* **Your instructions**
Please write out all the data that follows exactly, without the pictures.

* **Extracted data entries**
== Segment start ==

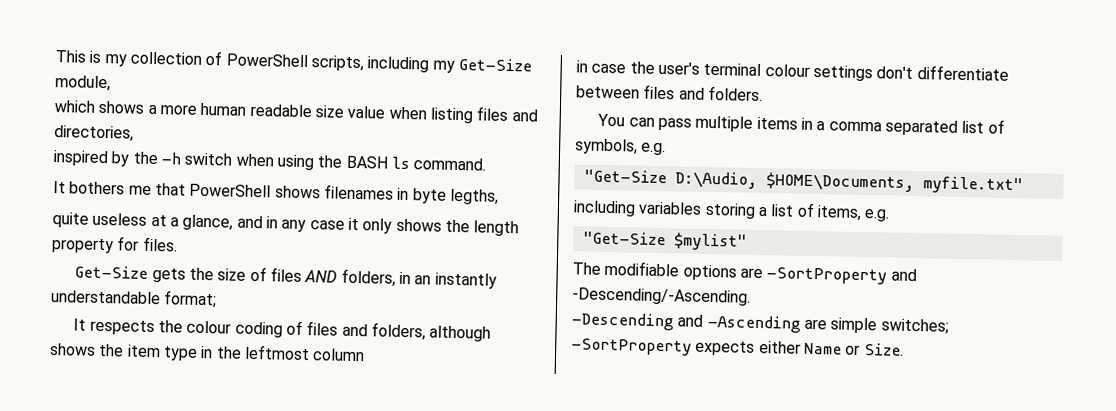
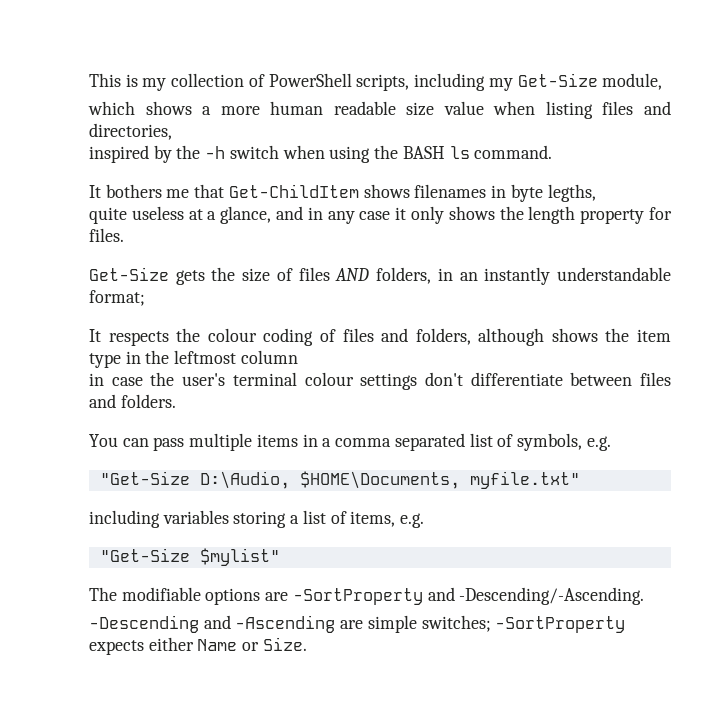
- It bothers me that PowerShell shows filenames in byte legths,
+ It bothers me that Get-ChildItem shows filenames in byte legths,

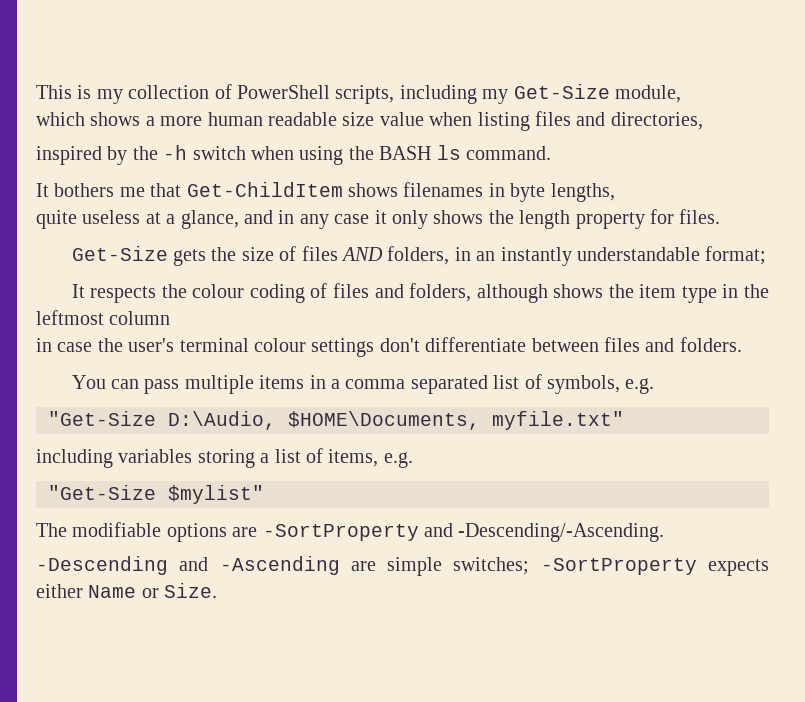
- It bothers me that Get-ChildItem shows filenames in byte legths,
+ It bothers me that Get-ChildItem shows filenames in byte lengths,

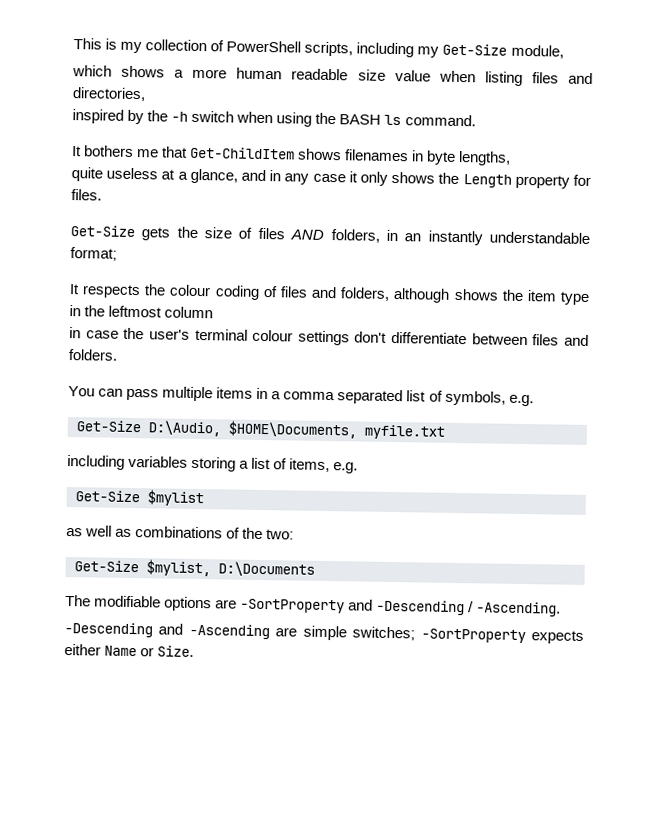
- quite useless at a glance, and in any case it only shows the length property for files.
+ quite useless at a glance, and in any case it only shows the Length property for files.
- "Get-Size D:\Audio, $HOME\Documents, myfile.txt"
+ Get-Size D:\Audio, $HOME\Documents, myfile.txt
- "Get-Size $mylist"
+ Get-Size $mylist
+ as well as combinations of the two:
+ Get-Size $mylist, D:\Documents
- The modifiable options are -SortProperty and -Descending/-Ascending.
+ The modifiable options are -SortProperty and -Descending / -Ascending.

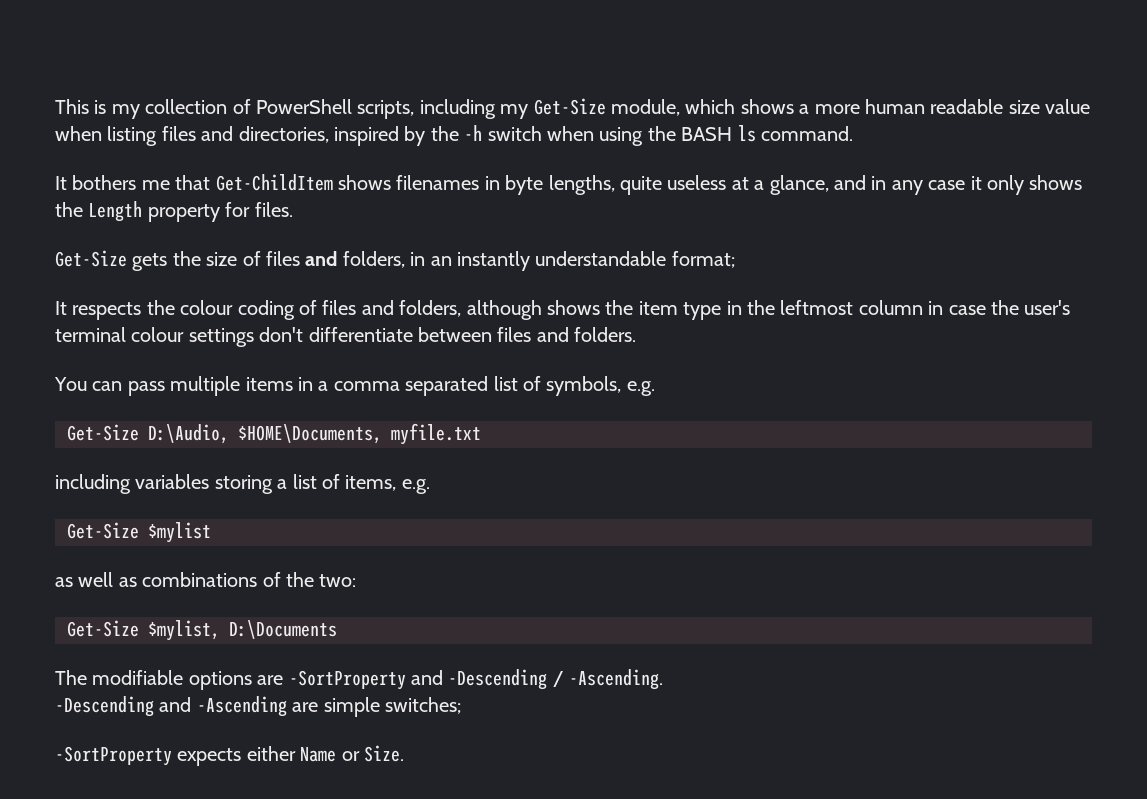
- This is my collection of PowerShell scripts, including my Get-Size module,
- which shows a more human readable size value when listing files and directories,
- inspired by the -h switch when using the BASH ls command.
+ This is my collection of PowerShell scripts, including my Get-Size module, which shows a more human readable size value when listing files and directories, inspired by the -h switch when using the BASH ls command.
- It bothers me that Get-ChildItem shows filenames in byte lengths,
- quite useless at a glance, and in any case it only shows the Length property for files.
+ It bothers me that Get-ChildItem shows filenames in byte lengths, quite useless at a glance, and in any case it only shows the Length property for files.
- Get-Size gets the size of files AND folders, in an instantly understandable format;
+ Get-Size gets the size of files and folders, in an instantly understandable format;
- It respects the colour coding of files and folders, although shows the item type in the leftmost column
- in case the user's terminal colour settings don't differentiate between files and folders.
+ It respects the colour coding of files and folders, although shows the item type in the leftmost column in case the user's terminal colour settings don't differentiate between files and folders.
- -Descending and -Ascending are simple switches; -SortProperty expects either Name or Size.
+ -Descending and -Ascending are simple switches;
+ -SortProperty expects either Name or Size.

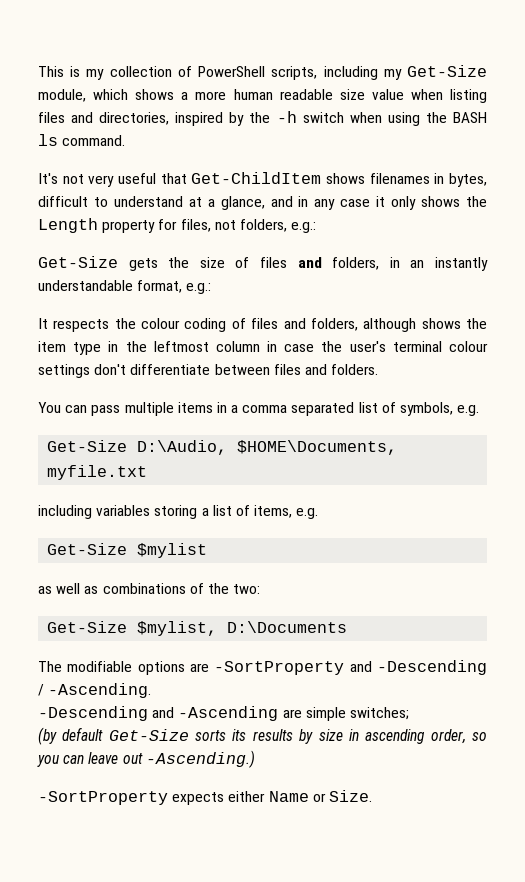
- It bothers me that Get-ChildItem shows filenames in byte lengths, quite useless at a glance, and in any case it only shows the Length property for files.
+ It's not very useful that Get-ChildItem shows filenames in bytes, difficult to understand at a glance, and in any case it only shows the Length property for files, not folders, e.g.:
- Get-Size gets the size of files and folders, in an instantly understandable format;
+ Get-Size gets the size of files and folders, in an instantly understandable format, e.g.:
+ (by default Get-Size sorts its results by size in ascending order, so you can leave out -Ascending.)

== Segment end ==

* **Response for this exercise**
- It bothers me that PowerShell shows filenames in byte legths,
+ It bothers me that Get-ChildItem shows filenames in byte legths,

- It bothers me that Get-ChildItem shows filenames in byte legths,
+ It bothers me that Get-ChildItem shows filenames in byte lengths,

- quite useless at a glance, and in any case it only shows the length property for files.
+ quite useless at a glance, and in any case it only shows the Length property for files.
- "Get-Size D:\Audio, $HOME\Documents, myfile.txt"
+ Get-Size D:\Audio, $HOME\Documents, myfile.txt
- "Get-Size $mylist"
+ Get-Size $mylist
+ as well as combinations of the two:
+ Get-Size $mylist, D:\Documents
- The modifiable options are -SortProperty and -Descending/-Ascending.
+ The modifiable options are -SortProperty and -Descending / -Ascending.

- This is my collection of PowerShell scripts, including my Get-Size module,
- which shows a more human readable size value when listing files and directories,
- inspired by the -h switch when using the BASH ls command.
+ This is my collection of PowerShell scripts, including my Get-Size module, which shows a more human readable size value when listing files and directories, inspired by the -h switch when using the BASH ls command.
- It bothers me that Get-ChildItem shows filenames in byte lengths,
- quite useless at a glance, and in any case it only shows the Length property for files.
+ It bothers me that Get-ChildItem shows filenames in byte lengths, quite useless at a glance, and in any case it only shows the Length property for files.
- Get-Size gets the size of files AND folders, in an instantly understandable format;
+ Get-Size gets the size of files and folders, in an instantly understandable format;
- It respects the colour coding of files and folders, although shows the item type in the leftmost column
- in case the user's terminal colour settings don't differentiate between files and folders.
+ It respects the colour coding of files and folders, although shows the item type in the leftmost column in case the user's terminal colour settings don't differentiate between files and folders.
- -Descending and -Ascending are simple switches; -SortProperty expects either Name or Size.
+ -Descending and -Ascending are simple switches;
+ -SortProperty expects either Name or Size.

- It bothers me that Get-ChildItem shows filenames in byte lengths, quite useless at a glance, and in any case it only shows the Length property for files.
+ It's not very useful that Get-ChildItem shows filenames in bytes, difficult to understand at a glance, and in any case it only shows the Length property for files, not folders, e.g.:
- Get-Size gets the size of files and folders, in an instantly understandable format;
+ Get-Size gets the size of files and folders, in an instantly understandable format, e.g.:
+ (by default Get-Size sorts its results by size in ascending order, so you can leave out -Ascending.)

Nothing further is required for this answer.